A quick take at the above specifications versus those of the Deluxe version of the A8N SLI, show a few major differences to an otherwise very similar configuration. First, Asus' new "AI Cool Pipe" technology has been incorporated into the design, offering completely silent operation, at least at the motherboard level. More details to follow on this. Second Asus has refined their dual PCI Express SLI Graphics approach with a jumperless and software/BIOS configurable solution, that no longer requires you to pull out and flip around a PCI Express configuration PCB in between the slots. Again we'll take a closer look at the technology behind this in the pages ahead.
One thing is for certain, Asus isn't cutting back on their hardware and software bundle for the A8N SLI Premium. As is standard with most high end boards from Asus, the A8N SLI Premium comes packed with cables, additional USB, Firewire, SATA and other IO expansion brackets along with an Asus motherboard only keyed version of InterVideo WinDVD Suite. Within this multimedia pack comes DVD Copy 2.5, Disc Master 2.5, WinDVD Creator 2 and PhotoAlbum 1.0. Finally, the Asus utilities and drivers disc, in addition to all the required motherboard chipset drivers and such, also includes Asus' proprietary utilities like "AI Booster" for overclocking, "AI Selector" for Windows-based SLI configuration and PC Probe, Asus' Health Monitoring software.
|A8N SLI Premium Up Close|
As we've seen in many recent high end motherboard offerings in the market these days, the A8N SLI Premium is a highly integrated product with an impressive amount of features and technology populated on a very dense PCB design. Let's have a look.
Let's start with the obvious and move on to the less obvious areas. First the back panel I/O bracket sports dual Gigabit Ethernet ports courtesy of an Intel Gig-E MAC/Phy chip and Marvell Gig-E phy chip in combination with NVIDIA's built in Gigabit MAC with NV Firewall and NV ActiveArmor intrusion detection features.
Then there is the addition of 3Gbps capable SATA hard drive support with NCQ (native command queuing) driven by the nForce 4's Southbridge chip. 3Gig SATA NCQ capable drives are just starting to show up on the market now and while we were only able to test this new Asus board with a standard SATA drive, the upgrade path to next gen SATA drives with NCQ and their theoretical 3Gbps bandwidth, double that of "SATA 150" , make it a very attractive bonus feature that users can benefit from in the months ahead as these new SATA-IO drives become more prevalent. As an aside, the SATA-IO Standards Group, has recently offered more specific definitions of what SATA II is/was exactly. As you can read here, transfer rate is only part of the equation.

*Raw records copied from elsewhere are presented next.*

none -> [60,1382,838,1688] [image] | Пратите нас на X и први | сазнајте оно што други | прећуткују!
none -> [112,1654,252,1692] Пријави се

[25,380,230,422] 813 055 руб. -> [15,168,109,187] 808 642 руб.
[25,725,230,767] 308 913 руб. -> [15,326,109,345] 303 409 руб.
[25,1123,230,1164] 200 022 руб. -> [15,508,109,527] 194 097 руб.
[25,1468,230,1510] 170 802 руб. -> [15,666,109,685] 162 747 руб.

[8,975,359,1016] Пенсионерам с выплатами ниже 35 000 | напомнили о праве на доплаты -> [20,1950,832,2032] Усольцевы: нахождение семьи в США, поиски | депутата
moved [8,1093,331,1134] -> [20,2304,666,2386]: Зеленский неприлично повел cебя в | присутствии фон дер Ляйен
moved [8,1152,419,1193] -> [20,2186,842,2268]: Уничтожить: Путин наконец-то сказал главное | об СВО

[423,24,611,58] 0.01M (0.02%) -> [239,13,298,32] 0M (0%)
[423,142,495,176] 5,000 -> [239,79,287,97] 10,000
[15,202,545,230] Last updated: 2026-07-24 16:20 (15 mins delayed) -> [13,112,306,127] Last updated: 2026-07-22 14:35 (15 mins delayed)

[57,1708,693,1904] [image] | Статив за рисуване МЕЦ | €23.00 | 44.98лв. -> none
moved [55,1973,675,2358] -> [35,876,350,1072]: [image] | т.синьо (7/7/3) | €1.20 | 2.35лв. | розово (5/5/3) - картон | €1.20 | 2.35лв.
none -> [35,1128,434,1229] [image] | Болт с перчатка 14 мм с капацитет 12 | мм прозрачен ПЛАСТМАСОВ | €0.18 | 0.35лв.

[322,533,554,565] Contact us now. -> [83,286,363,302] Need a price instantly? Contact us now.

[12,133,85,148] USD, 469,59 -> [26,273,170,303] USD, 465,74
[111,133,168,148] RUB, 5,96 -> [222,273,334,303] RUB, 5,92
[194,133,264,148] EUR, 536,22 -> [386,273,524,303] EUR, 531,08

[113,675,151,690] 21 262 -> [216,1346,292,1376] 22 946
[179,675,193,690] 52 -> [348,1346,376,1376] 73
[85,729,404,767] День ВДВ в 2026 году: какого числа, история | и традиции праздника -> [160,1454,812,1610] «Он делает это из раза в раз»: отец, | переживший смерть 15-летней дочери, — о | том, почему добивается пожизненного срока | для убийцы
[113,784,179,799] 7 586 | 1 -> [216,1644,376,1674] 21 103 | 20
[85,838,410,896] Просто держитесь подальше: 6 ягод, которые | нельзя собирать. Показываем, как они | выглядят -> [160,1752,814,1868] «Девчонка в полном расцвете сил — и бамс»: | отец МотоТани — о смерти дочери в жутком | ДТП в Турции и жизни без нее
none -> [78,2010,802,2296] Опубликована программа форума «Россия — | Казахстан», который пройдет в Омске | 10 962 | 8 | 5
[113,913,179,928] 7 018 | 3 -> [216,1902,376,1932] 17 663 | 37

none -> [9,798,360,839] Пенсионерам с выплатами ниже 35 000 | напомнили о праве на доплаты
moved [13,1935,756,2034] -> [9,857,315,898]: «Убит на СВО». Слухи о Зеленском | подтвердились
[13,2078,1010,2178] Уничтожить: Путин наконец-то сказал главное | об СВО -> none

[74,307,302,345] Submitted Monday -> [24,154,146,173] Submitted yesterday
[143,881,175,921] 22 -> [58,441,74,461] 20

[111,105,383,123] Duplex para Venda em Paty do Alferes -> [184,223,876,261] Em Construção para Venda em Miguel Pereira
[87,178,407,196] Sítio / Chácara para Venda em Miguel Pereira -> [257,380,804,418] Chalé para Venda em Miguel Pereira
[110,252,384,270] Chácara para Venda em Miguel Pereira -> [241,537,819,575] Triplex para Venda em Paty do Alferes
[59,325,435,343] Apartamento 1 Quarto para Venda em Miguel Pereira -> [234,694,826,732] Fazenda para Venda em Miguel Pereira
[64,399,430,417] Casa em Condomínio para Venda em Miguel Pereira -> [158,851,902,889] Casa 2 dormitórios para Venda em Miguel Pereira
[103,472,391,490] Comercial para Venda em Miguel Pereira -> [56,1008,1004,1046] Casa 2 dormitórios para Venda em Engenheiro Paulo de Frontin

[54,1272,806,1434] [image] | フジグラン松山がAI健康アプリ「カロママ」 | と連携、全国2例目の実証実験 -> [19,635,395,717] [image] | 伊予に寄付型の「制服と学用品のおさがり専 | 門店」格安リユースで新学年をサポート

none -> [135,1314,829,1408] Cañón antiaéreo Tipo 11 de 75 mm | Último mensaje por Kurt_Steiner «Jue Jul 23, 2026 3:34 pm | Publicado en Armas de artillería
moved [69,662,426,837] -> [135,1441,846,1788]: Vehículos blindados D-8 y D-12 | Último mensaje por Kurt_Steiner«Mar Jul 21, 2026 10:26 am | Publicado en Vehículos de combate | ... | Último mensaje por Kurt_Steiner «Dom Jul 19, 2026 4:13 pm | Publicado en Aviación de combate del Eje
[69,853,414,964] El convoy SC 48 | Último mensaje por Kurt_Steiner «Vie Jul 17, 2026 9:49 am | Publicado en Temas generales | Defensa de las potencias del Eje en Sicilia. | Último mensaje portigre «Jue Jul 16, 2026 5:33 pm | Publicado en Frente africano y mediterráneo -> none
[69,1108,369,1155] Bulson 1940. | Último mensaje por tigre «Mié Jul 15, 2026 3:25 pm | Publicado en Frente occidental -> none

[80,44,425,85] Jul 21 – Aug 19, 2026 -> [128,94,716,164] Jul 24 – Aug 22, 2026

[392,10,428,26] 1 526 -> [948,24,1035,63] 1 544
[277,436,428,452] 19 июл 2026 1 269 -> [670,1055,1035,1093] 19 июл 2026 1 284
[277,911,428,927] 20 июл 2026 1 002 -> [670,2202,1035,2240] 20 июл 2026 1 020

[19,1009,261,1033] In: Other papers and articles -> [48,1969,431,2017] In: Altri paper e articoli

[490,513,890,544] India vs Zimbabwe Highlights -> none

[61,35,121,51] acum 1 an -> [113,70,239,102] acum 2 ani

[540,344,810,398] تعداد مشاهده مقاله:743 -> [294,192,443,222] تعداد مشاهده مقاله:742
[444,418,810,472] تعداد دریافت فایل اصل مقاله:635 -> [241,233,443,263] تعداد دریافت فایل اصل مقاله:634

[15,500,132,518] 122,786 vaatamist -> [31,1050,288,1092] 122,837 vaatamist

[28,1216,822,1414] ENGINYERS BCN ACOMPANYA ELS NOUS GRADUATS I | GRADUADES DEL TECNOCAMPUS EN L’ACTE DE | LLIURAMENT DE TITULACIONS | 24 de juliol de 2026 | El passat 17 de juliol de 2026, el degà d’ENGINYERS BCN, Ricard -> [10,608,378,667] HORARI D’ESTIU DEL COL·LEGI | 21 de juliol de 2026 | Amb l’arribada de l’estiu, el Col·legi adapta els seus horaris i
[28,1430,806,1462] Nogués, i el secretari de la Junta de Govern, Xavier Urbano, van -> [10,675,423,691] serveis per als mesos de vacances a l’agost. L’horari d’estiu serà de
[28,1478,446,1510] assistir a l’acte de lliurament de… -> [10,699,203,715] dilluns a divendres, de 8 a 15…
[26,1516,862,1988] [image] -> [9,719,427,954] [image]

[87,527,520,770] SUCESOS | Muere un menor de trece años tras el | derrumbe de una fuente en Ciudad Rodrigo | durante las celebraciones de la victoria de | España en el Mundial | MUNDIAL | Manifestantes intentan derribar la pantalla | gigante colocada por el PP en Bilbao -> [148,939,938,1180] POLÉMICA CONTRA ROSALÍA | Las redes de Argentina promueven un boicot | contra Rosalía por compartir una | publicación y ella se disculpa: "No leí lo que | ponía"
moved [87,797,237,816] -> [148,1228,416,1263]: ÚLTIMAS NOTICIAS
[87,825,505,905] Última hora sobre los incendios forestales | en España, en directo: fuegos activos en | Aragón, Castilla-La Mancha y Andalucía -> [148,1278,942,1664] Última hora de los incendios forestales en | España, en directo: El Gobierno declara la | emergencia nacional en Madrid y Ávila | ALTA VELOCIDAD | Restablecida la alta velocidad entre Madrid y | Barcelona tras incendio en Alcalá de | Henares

Layout wise the board is well thought out, but there are a few snags along the way. There are three standard PCI slots in addition to the two PCI Express 16 graphics slots. However, in between those slots is where Asus has added a bit of new technology. Here, Asus placed several Pericom PCI Express compliant 2:1 mux/demux switches, which allow the board to be configurable on the fly in either single X16 or Dual X8 PCI Express SLI Graphics mode. There is no longer a need to open up your system and flip a PCIe configuration PCB around in its slot to go from a discrete single card config to an SLI config. Users then just have to go into the BIOS and enable or disable SLI mode depending on which they prefer to run at the time. This is just one of the refinements Asus has made to the A8N SLI, there are more but let's dwell a bit on the PCI Express slot area.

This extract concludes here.